Australia urgently needs a dedicated, independently administered fund to meet the escalating costs of natural disasters due to global warming.

Beneficiaries of the National Climate Disaster Fund?

Funding can be distributed amongst the most disaster impacted regions and sectors in Australia. These include:


Australian industry depends on infrastructure for energy, water and transport (Queensland Government (2019) Queensland state heatwave risk assessment 2019). Heatwaves can cause damage and disruption to power supplies, communications, water and sewerage infrastructure as well as road, rail and air transport. Floods and extreme weather events disrupt and damage roads, rail, waste storage, buildings, water storage and other infrastructure (Queensland Floods Commission of Inquiry (2012) Final Report). Fires and extreme temperatures damage transmission lines and power stations (ABC News (2019) Vic fires threaten major power lines). Droughts threaten water availability.

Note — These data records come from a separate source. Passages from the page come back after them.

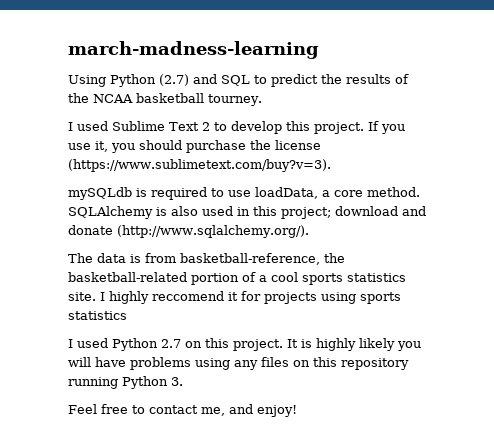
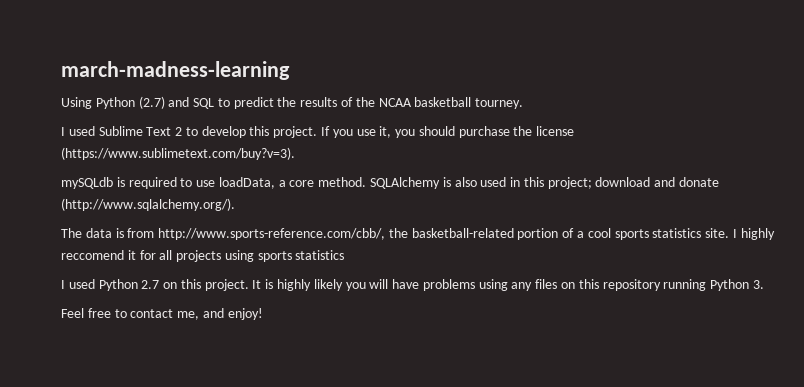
- The data is from basketball-reference, the basketball-related portion of a cool sports statistics site.
+ The data is from http://www.sports-reference.com/cbb/, the basketball-related portion of a cool sports statistics site.
- I highly reccomend it for projects using sports statistics
+ I highly reccomend it for all projects using sports statistics

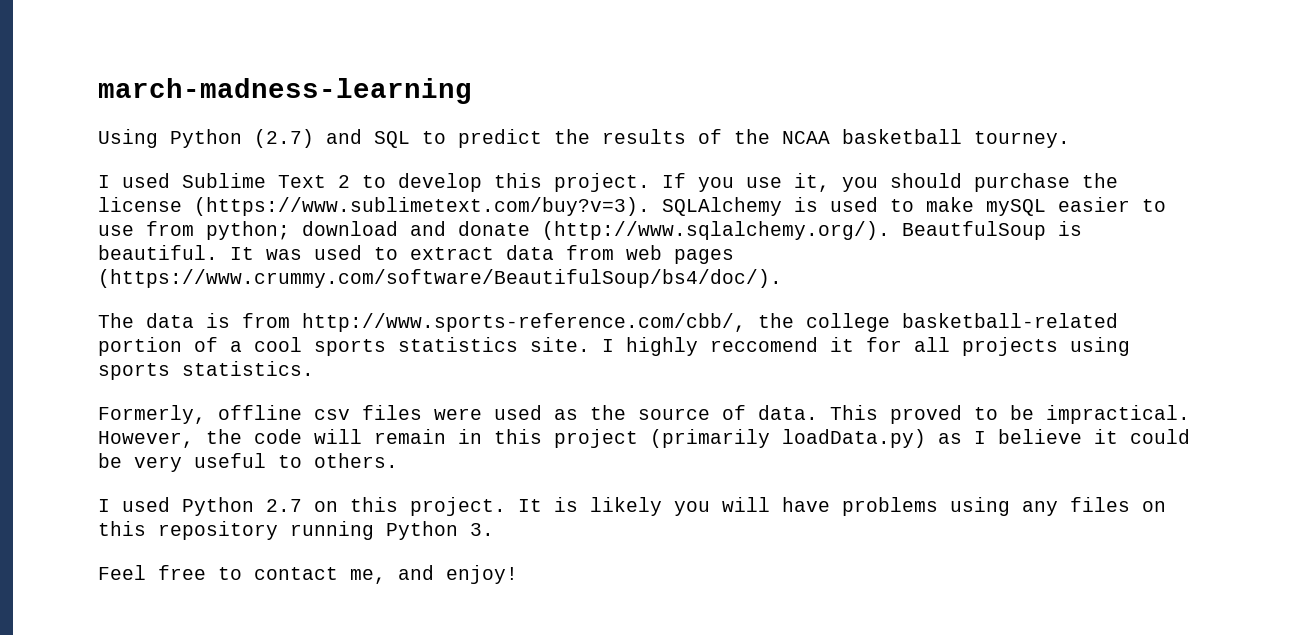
- If you use it, you should purchase the license (https://www.sublimetext.com/buy?v=3).
- mySQLdb is required to use loadData, a core method. SQLAlchemy is also used in this project; download and donate (http://www.sqlalchemy.org/).
+ If you use it, you should purchase the license (https://www.sublimetext.com/buy?v=3). SQLAlchemy is used to make mySQL easier to use from python; download and donate (http://www.sqlalchemy.org/). BeautfulSoup is beautiful. It was used to extract data from web pages (https://www.crummy.com/software/BeautifulSoup/bs4/doc/).
- The data is from http://www.sports-reference.com/cbb/, the basketball-related portion of a cool sports statistics site.
+ The data is from http://www.sports-reference.com/cbb/, the college basketball-related portion of a cool sports statistics site.
- I highly reccomend it for all projects using sports statistics
+ I highly reccomend it for all projects using sports statistics.
+ Formerly, offline csv files were used as the source of data. This proved to be impractical. However, the code will remain in this project (primarily loadData.py) as I believe it could be very useful to others.
- It is highly likely you will have problems using any files on this repository running Python 3.
+ It is likely you will have problems using any files on this repository running Python 3.

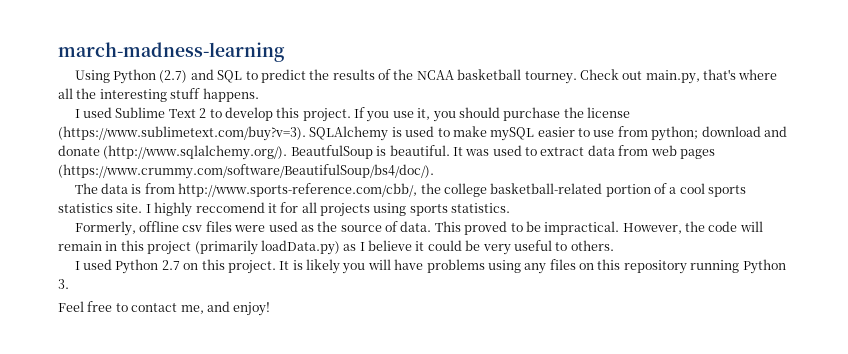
+ Check out main.py, that's where all the interesting stuff happens.

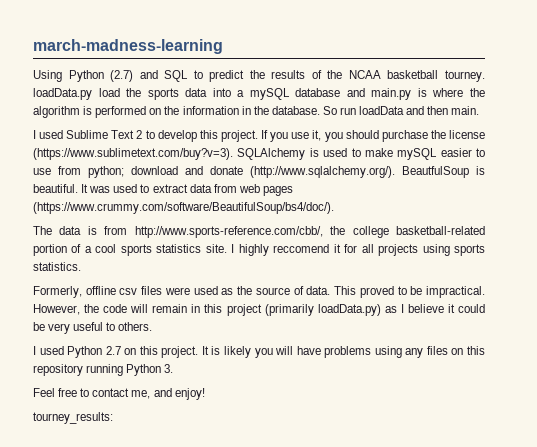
- Using Python (2.7) and SQL to predict the results of the NCAA basketball tourney. Check out main.py, that's where all the interesting stuff happens.
+ Using Python (2.7) and SQL to predict the results of the NCAA basketball tourney. loadData.py load the sports data into a mySQL database and main.py is where the algorithm is performed on the information in the database. So run loadData and then main.
+ tourney_results:

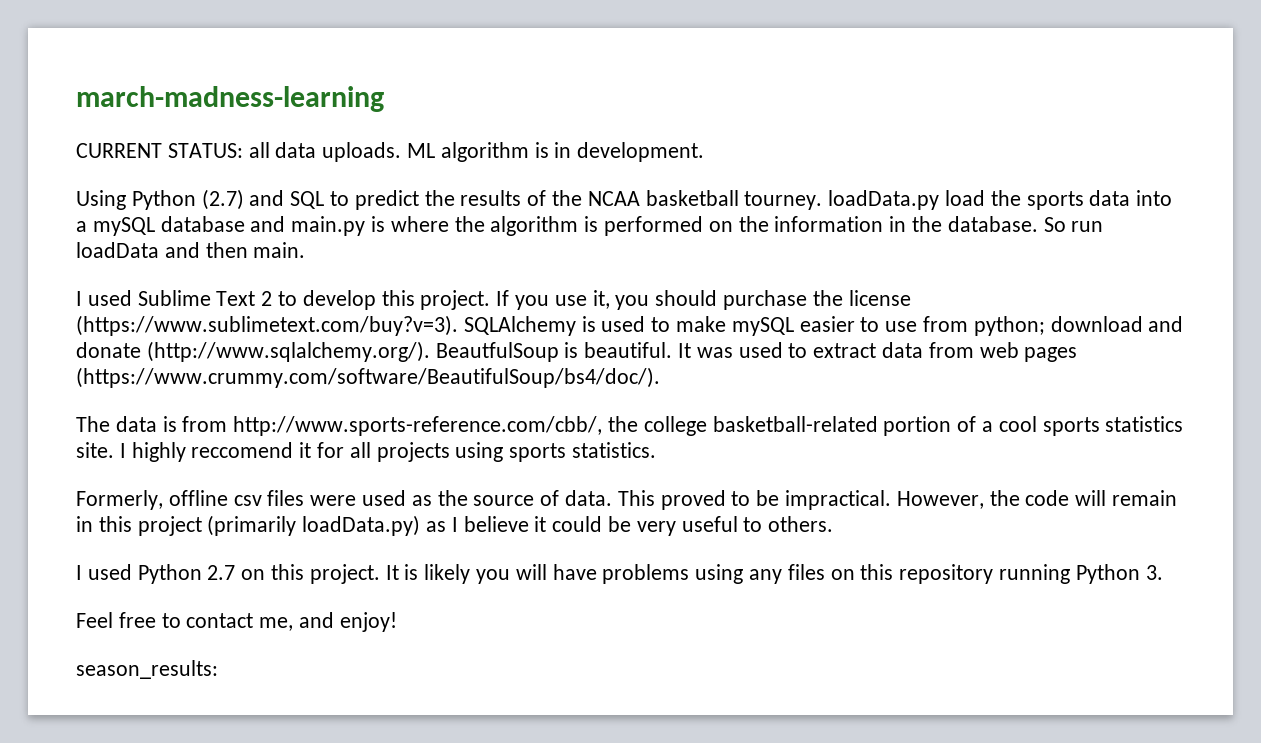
+ CURRENT STATUS: all data uploads. ML algorithm is in development.
- tourney_results:
+ season_results:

Interruptions to these essential services disrupt business, and increasing maintenance and reconstruction costs ultimately flow on to businesses through higher utility costs.

Climate change will also reduce economic growth. Previous droughts have reduced Australia’s GDP by 1% (compared to 2% reduction in the Global Financial Crisis). The Queensland 2010/11 floods reduced QLD’s Gross State Product (GSP) by 2.8% (Climate Council (2019), Compound costs: how climate change is damaging Australia’s economy). Australian economic growth in the long term is expected to be reduced by $130 billion per year under a 4-degree scenario, even excluding the impact of natural disasters (Kompas et al (2018) The Effects of Climate Change on GDP by Country and the Global Economic Gains From Complying With the Paris Climate Accord). Current Australian Government policies are consistent with 3 to 4 degree warming (Swann (2019), Cold shower on economics of global warming).

The NCDF could provide a source of funding for Australian business and industry to invest in climate resilience measures, both for their own businesses and the public infrastructure they rely on.